> _ASSIGNMENT_
Apart from the pictures, please restate every entry below exactly.

> _MATERIALS PROVIDED_
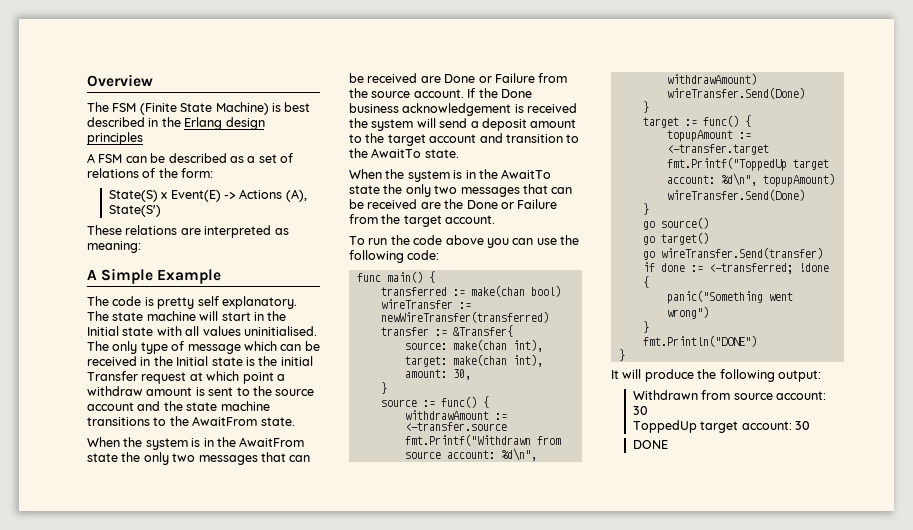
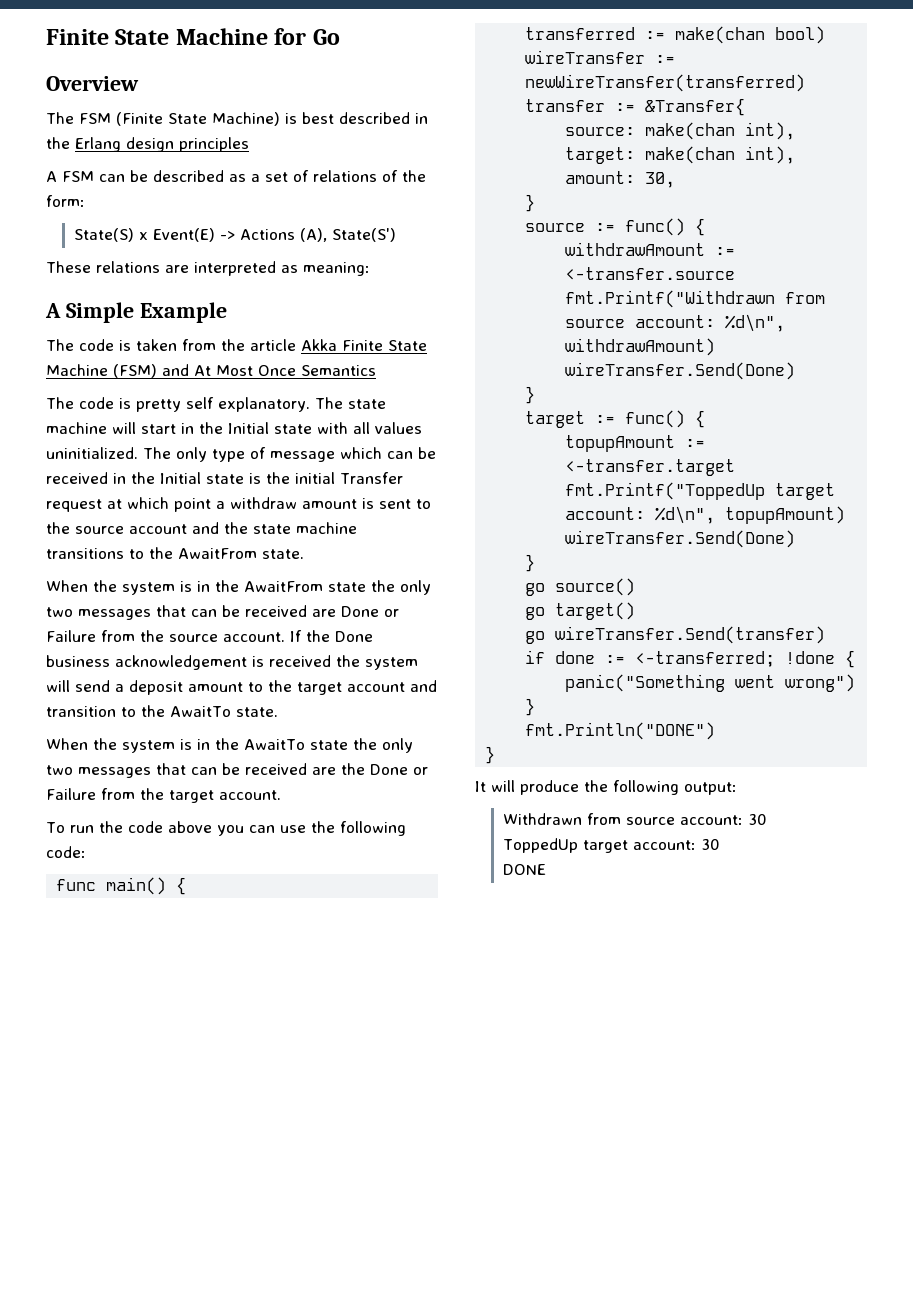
+ Finite State Machine for Go
+ The code is taken from the article Akka Finite State Machine (FSM) and At Most Once Semantics
- The state machine will start in the Initial state with all values uninitialised.
+ The state machine will start in the Initial state with all values uninitialized.

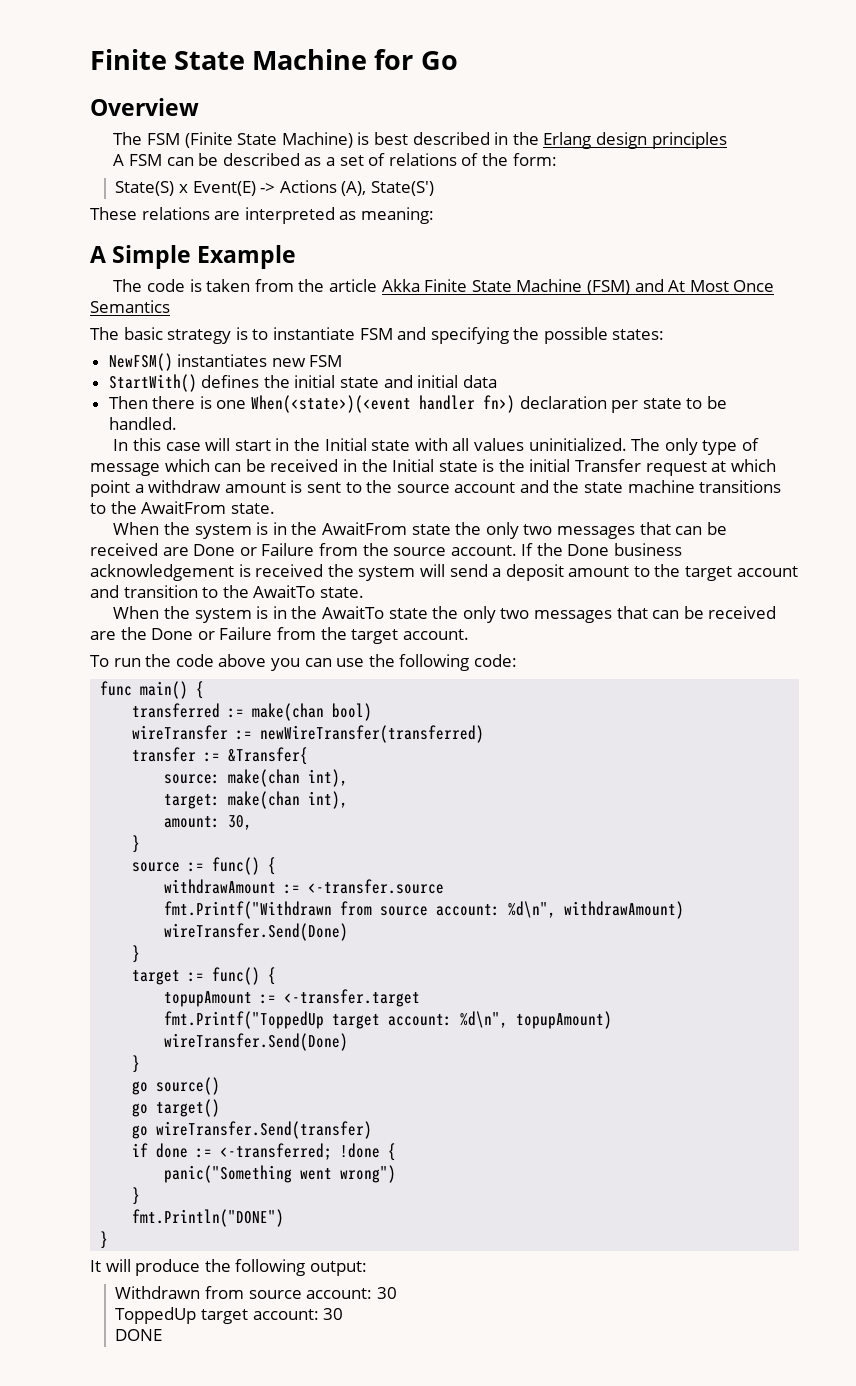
- The code is pretty self explanatory. The state machine will start in the Initial state with all values uninitialized.
+ The basic strategy is to instantiate FSM and specifying the possible states:
+ NewFSM() instantiates new FSM
+ StartWith() defines the initial state and initial data
+ Then there is one When(<state>)(<event handler fn>) declaration per state to be handled.
+ In this case will start in the Initial state with all values uninitialized.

> _EXERCISE OUTPUT_
+ Finite State Machine for Go
+ The code is taken from the article Akka Finite State Machine (FSM) and At Most Once Semantics
- The state machine will start in the Initial state with all values uninitialised.
+ The state machine will start in the Initial state with all values uninitialized.

- The code is pretty self explanatory. The state machine will start in the Initial state with all values uninitialized.
+ The basic strategy is to instantiate FSM and specifying the possible states:
+ NewFSM() instantiates new FSM
+ StartWith() defines the initial state and initial data
+ Then there is one When(<state>)(<event handler fn>) declaration per state to be handled.
+ In this case will start in the Initial state with all values uninitialized.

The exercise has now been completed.